What you have to do – Would you output the entries below only from the line containing "monthly_download_resource, Feb-24: 5 -> 3" through the line containing "monthly_download_resource, 2024-05: none -> 0", exactly as they stand and with both ends included?

Task input –
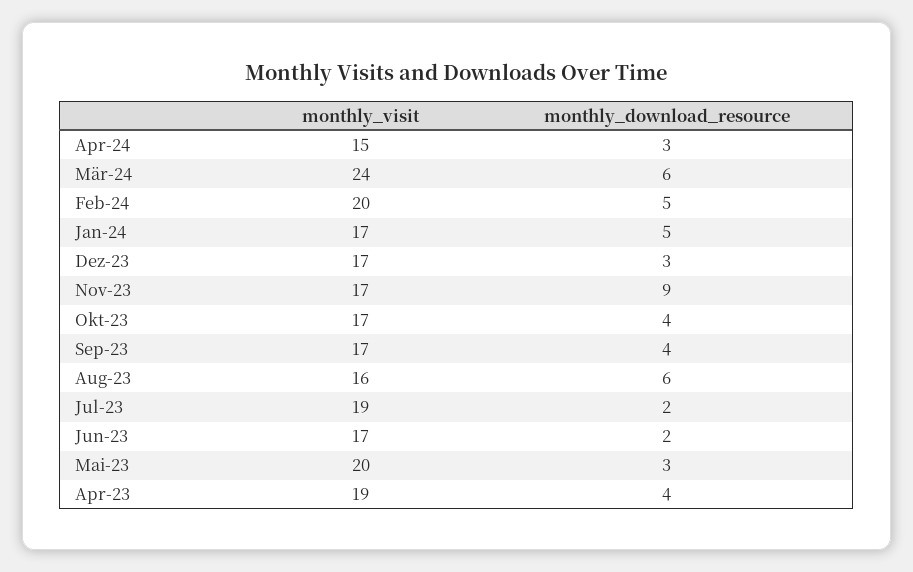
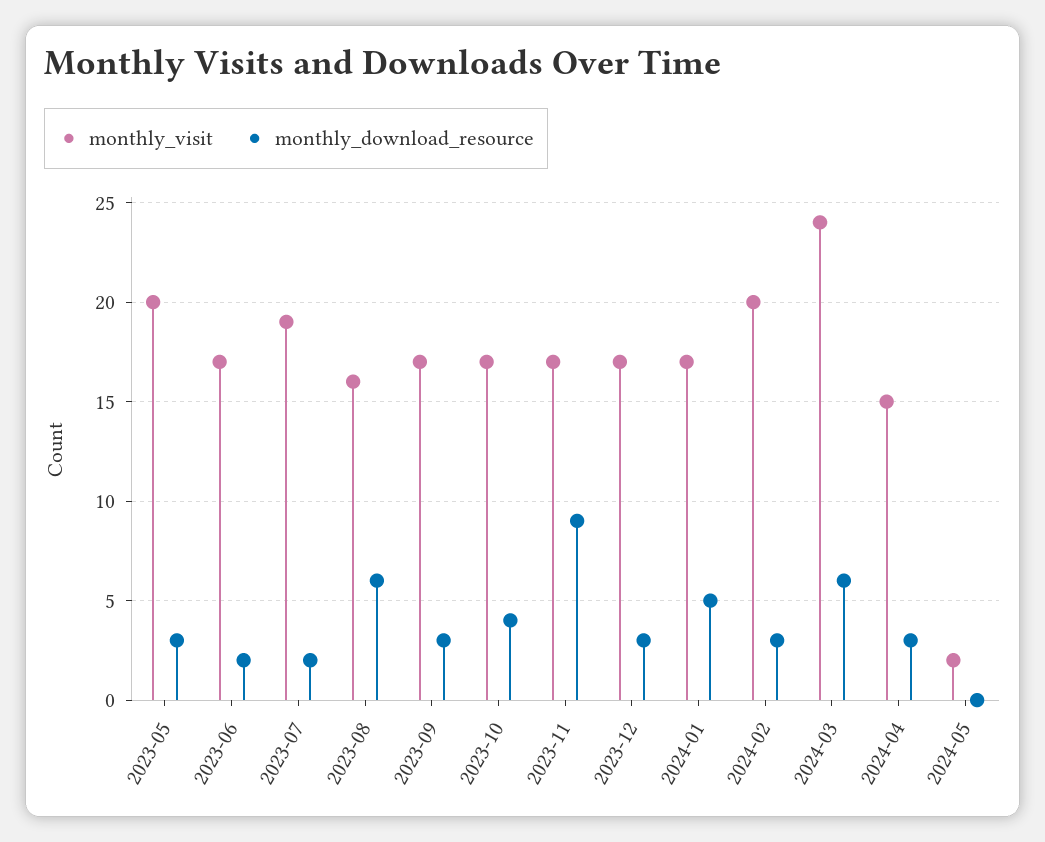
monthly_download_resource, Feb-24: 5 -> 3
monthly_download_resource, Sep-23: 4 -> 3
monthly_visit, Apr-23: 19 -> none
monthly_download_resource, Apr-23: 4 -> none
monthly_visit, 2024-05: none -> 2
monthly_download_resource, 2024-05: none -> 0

* * *

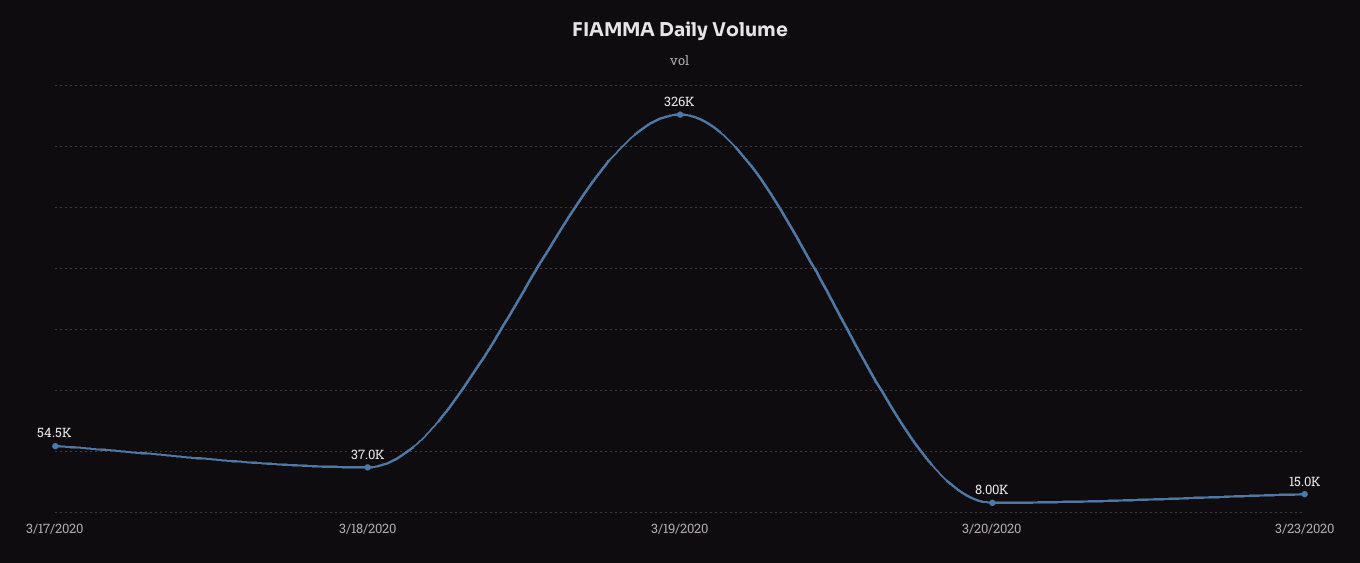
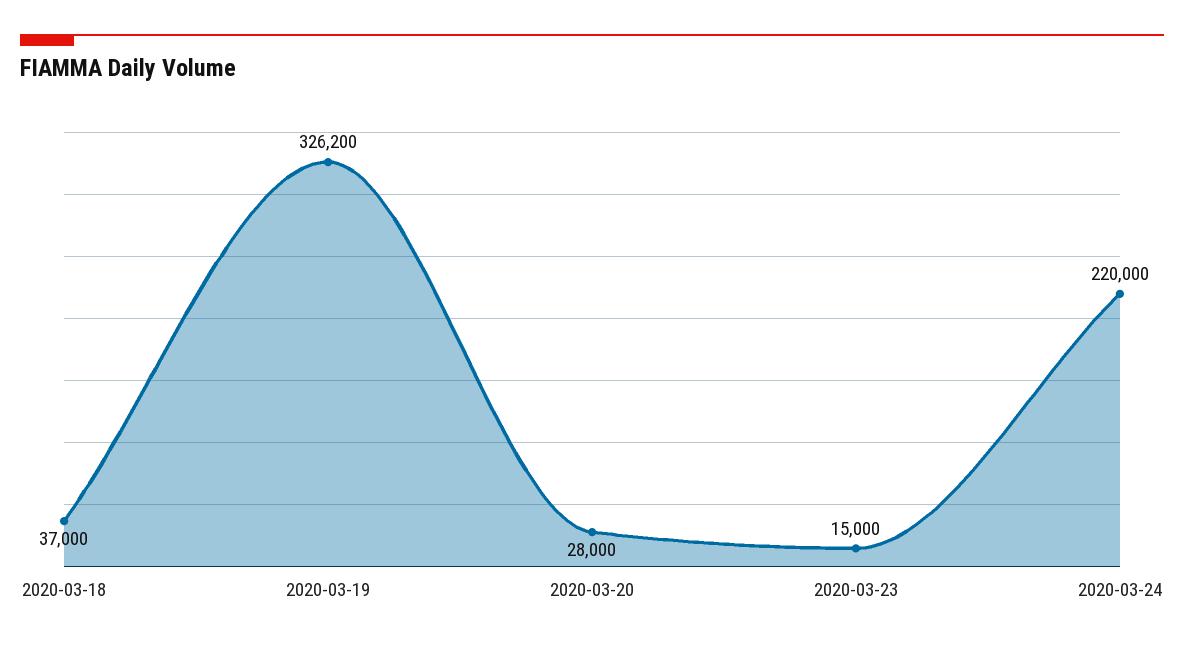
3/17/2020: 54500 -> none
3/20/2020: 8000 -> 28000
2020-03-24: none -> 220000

--

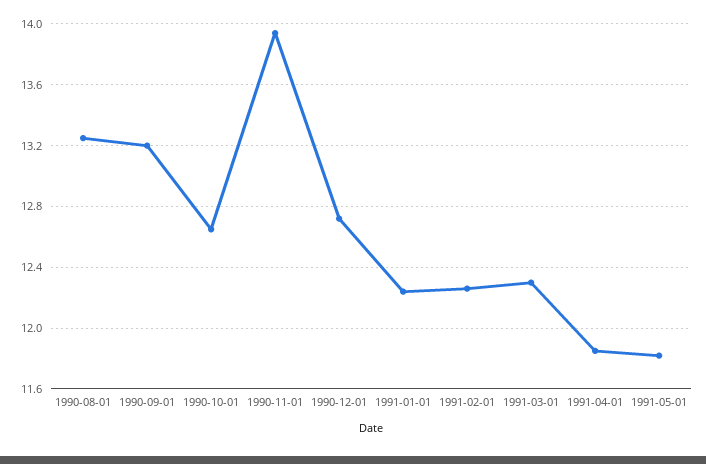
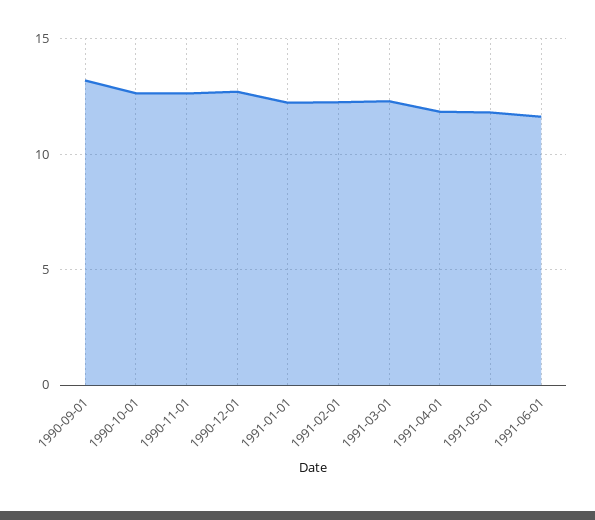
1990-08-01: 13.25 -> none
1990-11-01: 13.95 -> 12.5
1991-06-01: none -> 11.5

Reply to the exercise –
monthly_download_resource, Feb-24: 5 -> 3
monthly_download_resource, Sep-23: 4 -> 3
monthly_visit, Apr-23: 19 -> none
monthly_download_resource, Apr-23: 4 -> none
monthly_visit, 2024-05: none -> 2
monthly_download_resource, 2024-05: none -> 0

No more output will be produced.